Protein synthesis is critical for circadian clock function, but little is known of how translational regulationcontrols the master pacemaker in mammals, the suprachiasmatic nucleus (SCN). Here we demonstrate that the pivotal translational repressor, the eukaryotic translational initiation factor 4E binding protein 1 (4E-BP1), is rhythmically regulated via the mechanistic target of rapamycin (mTOR) signaling in the SCN and preferentially represses vasoactive intestinal peptide (Vip) mRNA translation. Knockout (KO) of Eif4ebp1 (gene encoding 4E-BP1) leads to upregulation of VIP and higher amplitude of molecular rhythms in the SCN. Consequently, the 4E-BP1 null mice exhibit accelerated re-entrainment to a shifted light/dark cycle and are more resistant to the rhythm-disruptive effects of constant light. Conversely, in Mtor+/- mice VIP expression is decreased and susceptibility to the effects of constant light is increased. These results reveal a key role for mTOR/4E-BP1-mediated translational control in regulating entrainment and synchrony of the master clock.

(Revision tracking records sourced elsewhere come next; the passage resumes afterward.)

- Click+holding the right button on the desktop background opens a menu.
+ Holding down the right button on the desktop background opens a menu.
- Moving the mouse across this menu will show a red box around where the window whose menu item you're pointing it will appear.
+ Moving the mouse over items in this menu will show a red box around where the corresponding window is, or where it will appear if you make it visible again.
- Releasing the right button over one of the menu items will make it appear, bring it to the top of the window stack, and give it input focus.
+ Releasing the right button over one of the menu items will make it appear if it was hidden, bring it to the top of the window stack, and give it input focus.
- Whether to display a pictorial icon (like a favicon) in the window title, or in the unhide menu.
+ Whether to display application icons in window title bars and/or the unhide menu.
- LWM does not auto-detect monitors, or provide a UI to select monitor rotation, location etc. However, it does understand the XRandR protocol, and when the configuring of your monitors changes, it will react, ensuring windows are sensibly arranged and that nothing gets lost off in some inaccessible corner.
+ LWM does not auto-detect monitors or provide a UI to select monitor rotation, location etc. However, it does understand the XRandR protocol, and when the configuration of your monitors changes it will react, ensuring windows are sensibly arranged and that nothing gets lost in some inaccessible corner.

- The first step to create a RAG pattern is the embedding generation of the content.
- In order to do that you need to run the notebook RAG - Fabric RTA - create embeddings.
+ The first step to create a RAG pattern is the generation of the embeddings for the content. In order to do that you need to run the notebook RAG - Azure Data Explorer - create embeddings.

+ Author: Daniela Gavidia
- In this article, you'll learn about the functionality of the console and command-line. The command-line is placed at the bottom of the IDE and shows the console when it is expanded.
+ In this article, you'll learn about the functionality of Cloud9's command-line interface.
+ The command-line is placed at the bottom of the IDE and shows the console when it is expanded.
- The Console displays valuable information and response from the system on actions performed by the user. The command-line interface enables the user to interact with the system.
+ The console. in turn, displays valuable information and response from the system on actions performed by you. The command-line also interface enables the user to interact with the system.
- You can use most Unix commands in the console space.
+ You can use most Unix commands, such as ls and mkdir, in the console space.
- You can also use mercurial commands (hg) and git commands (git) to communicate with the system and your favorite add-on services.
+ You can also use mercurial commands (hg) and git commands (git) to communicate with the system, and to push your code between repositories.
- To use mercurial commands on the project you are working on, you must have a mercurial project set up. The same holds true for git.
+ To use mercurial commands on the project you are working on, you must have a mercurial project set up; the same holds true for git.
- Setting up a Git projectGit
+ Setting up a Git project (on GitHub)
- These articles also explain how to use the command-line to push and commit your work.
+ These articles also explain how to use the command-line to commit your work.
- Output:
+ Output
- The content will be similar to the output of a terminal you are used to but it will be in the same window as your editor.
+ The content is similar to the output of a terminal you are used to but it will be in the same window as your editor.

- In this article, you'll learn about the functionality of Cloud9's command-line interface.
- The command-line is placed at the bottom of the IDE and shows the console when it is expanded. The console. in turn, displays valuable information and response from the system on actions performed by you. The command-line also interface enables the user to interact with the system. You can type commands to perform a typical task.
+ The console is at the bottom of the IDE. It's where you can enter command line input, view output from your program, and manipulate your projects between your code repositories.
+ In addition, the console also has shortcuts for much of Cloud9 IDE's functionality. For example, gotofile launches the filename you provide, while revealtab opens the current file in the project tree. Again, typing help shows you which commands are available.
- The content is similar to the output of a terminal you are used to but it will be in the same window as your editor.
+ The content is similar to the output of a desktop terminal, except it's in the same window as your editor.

机译:蛋白质合成对于昼夜节律功能至关重要,但对于翻译调控如何控制哺乳动物的上交叉眼核(SCN)的了解很少。在这里,我们证明了枢轴翻译阻遏物,真核翻译起始因子4E结合蛋白1(4E-BP1),通过SCN中雷帕霉素(mTOR)信号转导的机制靶点有节奏地调控,并优先抑制血管活性肠肽(Vip)mRNA翻译。 Eif4ebp1(编码4E-BP1的基因)的敲除(KO)导致VIP的上调和SCN中更高的分子节律幅度。因此,空4E-BP1小鼠表现出加速的重新夹带,以改变光/暗周期,并且对恒定光的节律性破坏作用更有抵抗力。相反,在Mtor +/-小鼠中,VIP表达降低,并且对持续光照的敏感性增加。这些结果揭示了mTOR / 4E-BP1介导的翻译控制在调节主时钟的夹带和同步中的关键作用。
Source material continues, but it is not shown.